Living in a fantasy world

JOHN SHORT

, Last Updated: 11:50 AM ET

A fantasy intruded on my life the other day.

Somehow, I convinced myself that the CFL eventually would see the day when any of the eight teams had a legitimate chance to beat any other team in any given game.

It never happens that way.

Year after endless year, at least a couple of teams embarrass fans forced to watch a sequence of on-field failures and off-field comedies.

There is no easy explanation - no complicated explanation, either - that lets me understand the ongoing failures of the Hamilton Tiger-Cats and the almost-perpetual disappointment that is the Toronto Argonauts.

This is not a 16-team league whose sheer size dictates that top teams are guaranteed to be many games better than the worst. This is an eight-team "house" league that tries, and fails, to find ways to keep every franchise on equal footing.

Money isn't the answer.

Hamilton's owner has more money than he could possibly spend, yet the Tiger-Cats struggle, season after season. Saskatchewan's limited population creates the potential for financial misery year after year but the Roughriders are usually competitive and always entertaining.

It's a big edge for the Eskimos that Commonwealth Stadium, which they occupy for almost no cost, is the biggest and best in Canada. More important by far is the fact that Edmonton's fans are the biggest and most loyal group in the league - although often, also, the most critical.

Today, right now, I'm convinced that one of Edmonton's major strengths is the fact that nobody panics when things go wrong.

If you hire enough coaches, you're guaranteed to make a mistake now and again. If you turn the roster upside down every spring, you're guaranteed to bring in some duds and overlook some gems.

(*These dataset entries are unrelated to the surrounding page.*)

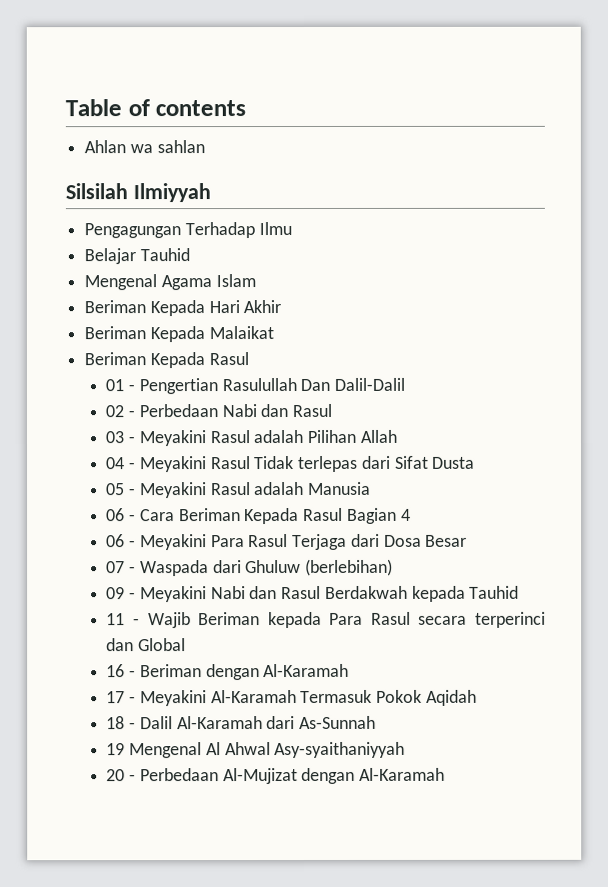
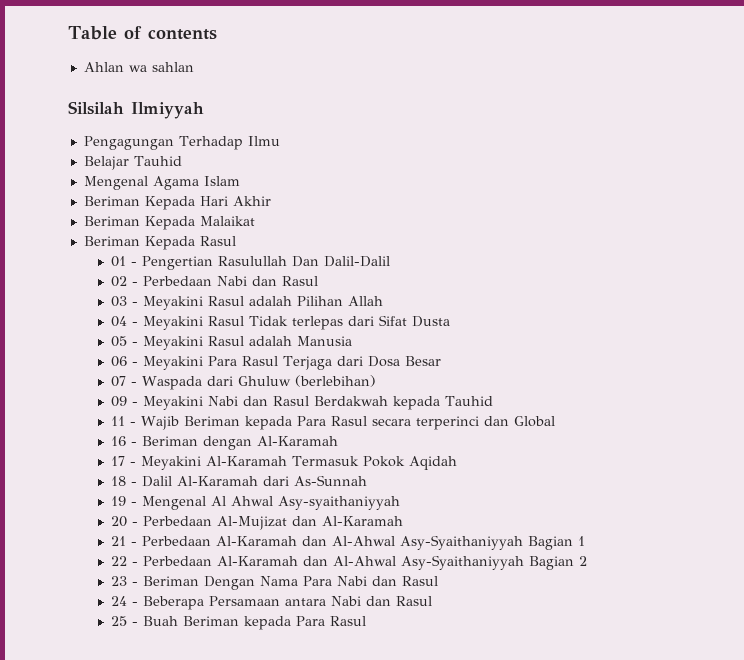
- 06 - Cara Beriman Kepada Rasul Bagian 4
- 19 Mengenal Al Ahwal Asy-syaithaniyyah
+ 19 - Mengenal Al Ahwal Asy-syaithaniyyah
- 20 - Perbedaan Al-Mujizat dengan Al-Karamah
+ 20 - Perbedaan Al-Mujizat dan Al-Karamah
+ 21 - Perbedaan Al-Karamah dan Al-Ahwal Asy-Syaithaniyyah Bagian 1
+ 22 - Perbedaan Al-Karamah dan Al-Ahwal Asy-Syaithaniyyah Bagian 2
+ 23 - Beriman Dengan Nama Para Nabi dan Rasul
+ 24 - Beberapa Persamaan antara Nabi dan Rasul
+ 25 - Buah Beriman kepada Para Rasul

Nobody has said Danny Maciocia is a genius. Danny himself would laugh at the suggestion.

But it's clear now that this organization was right during the off-season to ignore the bleats of unhappy fans and rants by many in the media.

JELENA TO THE RESCUE

If you watched the pro boxing show Friday at the Shaw Conference Centre, you saw everything that is wrong with Canadian boxing.

You saw a guy (John McLean) with a record of three wins and a kajillion losses trying to fight a 47-year-old guy (Donovan Boucher) who was a legitimate world contender a mere 20 years ago.

You saw a novice in his fourth or fifth pro fight (Jamey Diarmin) trying to survive against capable southpaw (Kevin Reynolds) who ranks among this nation's top cruiserweights.

But you also saw Jelena Mrdjenovich at something close to her top form.

Hampered by a knee problem and mentally weary after a long siege without a break from this demanding sport, she needed some time off. In her return against Lakeysha Williams, Mrdjenovich found a capable and willing opponent.

They scrapped non-stop for eight rounds. Between them, they salvaged the show.

Promoter Glen Carriere had the grace to show discomfort when Boucher pounded McLean at will for six rounds. The brave Winnipeg warrior has been punched by welterweights and middleweights on both sides of the border and has never backed down, but he should be instructed to hang up his gloves.

People get hurt in this sport. Some never recover.